Compromises might be possible, Gray says. He thinks that even if all driverless cars are programmed to protect their passengers in emergencies, traffic accidents will decline. Those vehicles might be dangerous to pedestrians on rare occasions. But they “won’t speed, won’t drive drunk and won’t text while driving, which would be a win for society.”
In the surveys, most people didn’t think cars should sacrifice a passenger to save just one pedestrian. But they changed their minds depending on the number of pedestrians’ lives that could be saved. For instance, about three out of every four volunteers in one survey said it was better for a car to sacrifice one passenger than to kill 10 pedestrians. That trend held even when volunteers imagined they were in a driverless car with their family members. Bonnefon does not think those participants were just trying to impress researchers with “noble” answers.

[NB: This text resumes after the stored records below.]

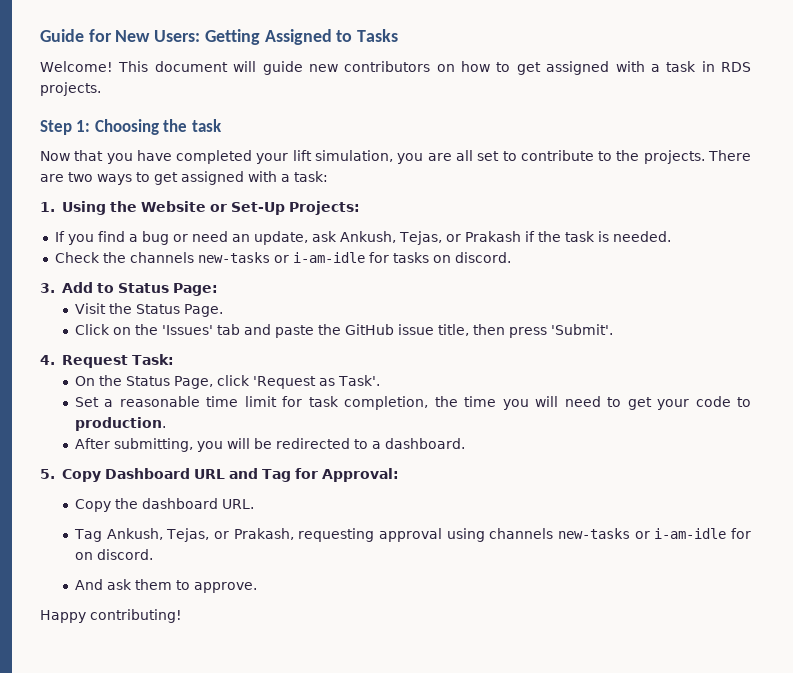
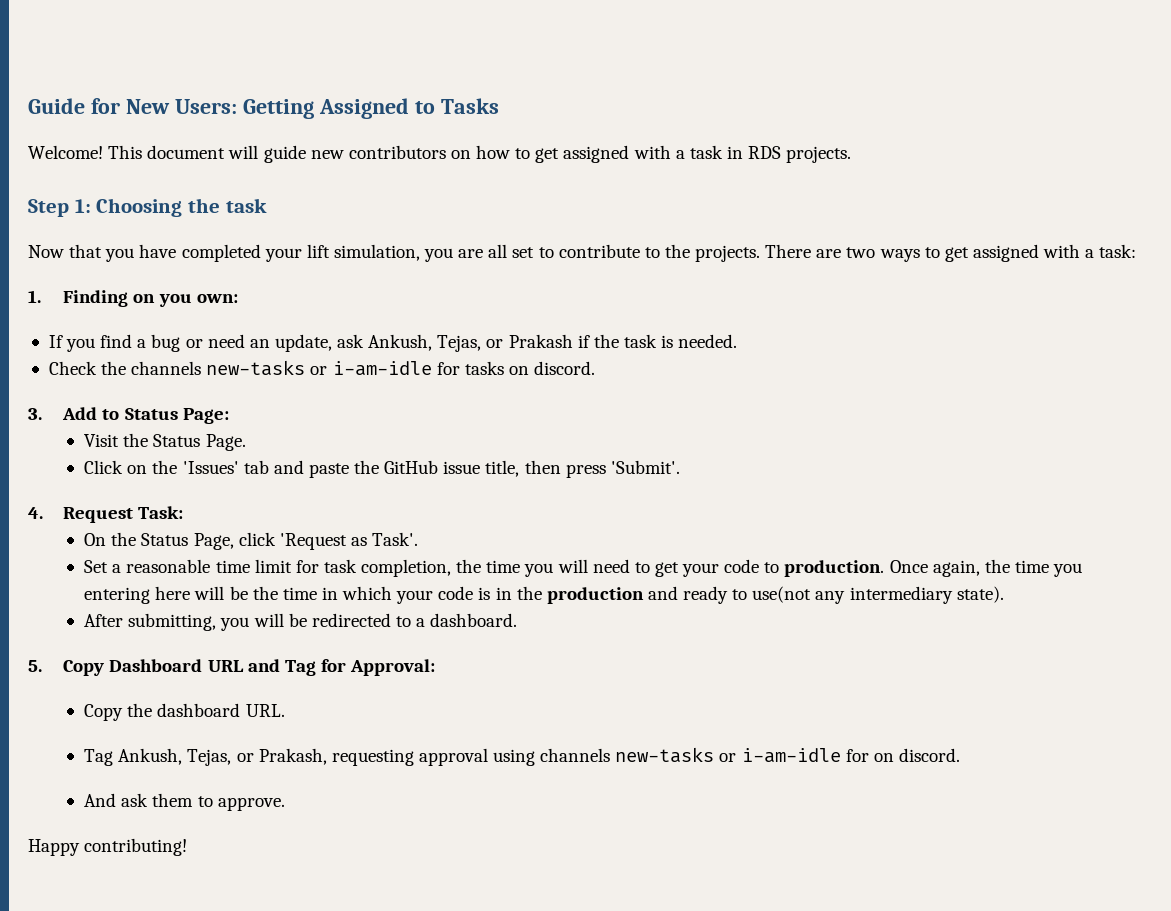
- 1. Using the Website or Set-Up Projects:
+ 1. Finding on you own:
+ Once again, the time you entering here will be the time in which your code is in the production and ready to use(not any intermediary state).

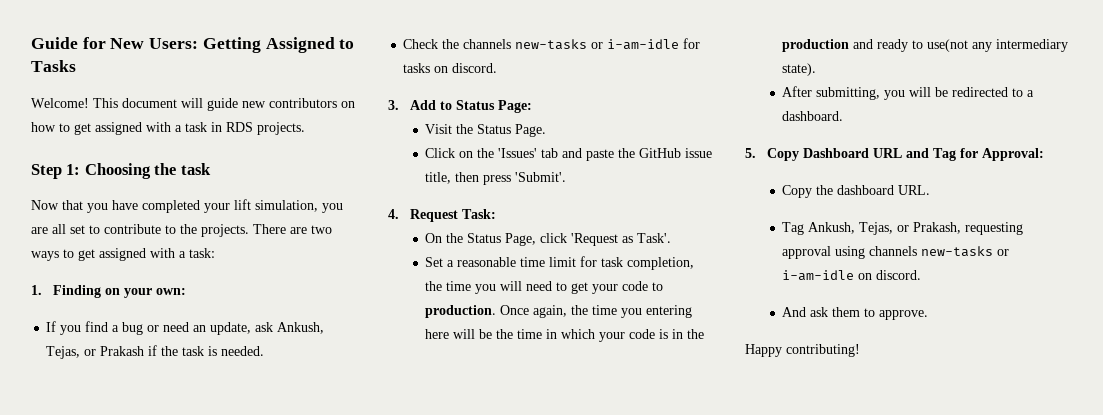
- 1. Finding on you own:
+ 1. Finding on your own:
- Tag Ankush, Tejas, or Prakash, requesting approval using channels new-tasks or i-am-idle for on discord.
+ Tag Ankush, Tejas, or Prakash, requesting approval using channels new-tasks or i-am-idle on discord.

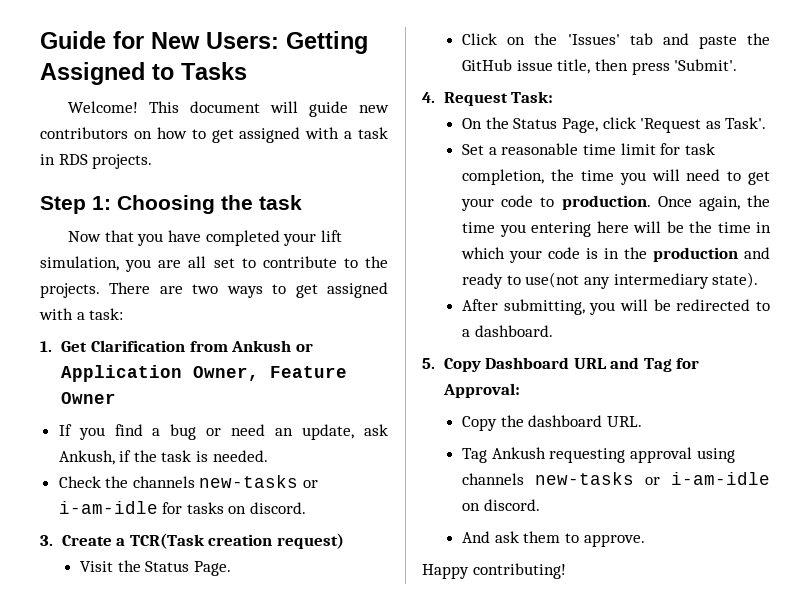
- 1. Finding on your own:
+ 1. Get Clarification from Ankush or Application Owner, Feature Owner
- If you find a bug or need an update, ask Ankush, Tejas, or Prakash if the task is needed.
+ If you find a bug or need an update, ask Ankush, if the task is needed.
- 3. Add to Status Page:
+ 3. Create a TCR(Task creation request)
- Tag Ankush, Tejas, or Prakash, requesting approval using channels new-tasks or i-am-idle on discord.
+ Tag Ankush requesting approval using channels new-tasks or i-am-idle on discord.

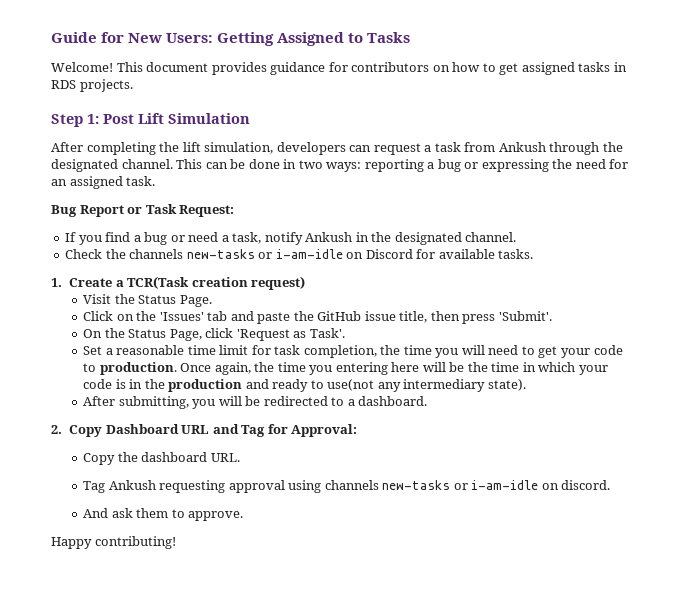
- This document will guide new contributors on how to get assigned with a task in RDS projects.
+ This document provides guidance for contributors on how to get assigned tasks in RDS projects.
- Step 1: Choosing the task
- Now that you have completed your lift simulation, you are all set to contribute to the projects. There are two ways to get assigned with a task:
- 1. Get Clarification from Ankush or Application Owner, Feature Owner
+ Step 1: Post Lift Simulation
+ After completing the lift simulation, developers can request a task from Ankush through the designated channel. This can be done in two ways: reporting a bug or expressing the need for an assigned task.
+ Bug Report or Task Request:
- If you find a bug or need an update, ask Ankush, if the task is needed.
+ If you find a bug or need a task, notify Ankush in the designated channel.
- Check the channels new-tasks or i-am-idle for tasks on discord.
- 3. Create a TCR(Task creation request)
+ Check the channels new-tasks or i-am-idle on Discord for available tasks.
+ 1. Create a TCR(Task creation request)
- 4. Request Task:
- 5. Copy Dashboard URL and Tag for Approval:
+ 2. Copy Dashboard URL and Tag for Approval:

But their opinions changed when people imagined actually buying a driverless car. In another survey, people again said pedestrian-protecting cars were more moral. But most of those same people admitted that they wanted their own car to be programmed to protect its passengers. Other people thought driverless cars that swerved to avoid pedestrians would be good for others to drive — but they wouldn’t buy one themselves.
What about a law forcing either human drivers or automated cars to swerve to avoid pedestrians? People who took the survey were lukewarm about this idea. Even if a passenger-sacrificing car could save the lives of 10 pedestrians, participants didn’t feel strongly that this should be a law.
A final survey had people imagine scenarios in which they were riding alone, with a family member or with their child. Afterward, they were much less eager to buy an automated car that would save pedestrians. Protecting themselves and their families, it seemed, was the most powerful driver.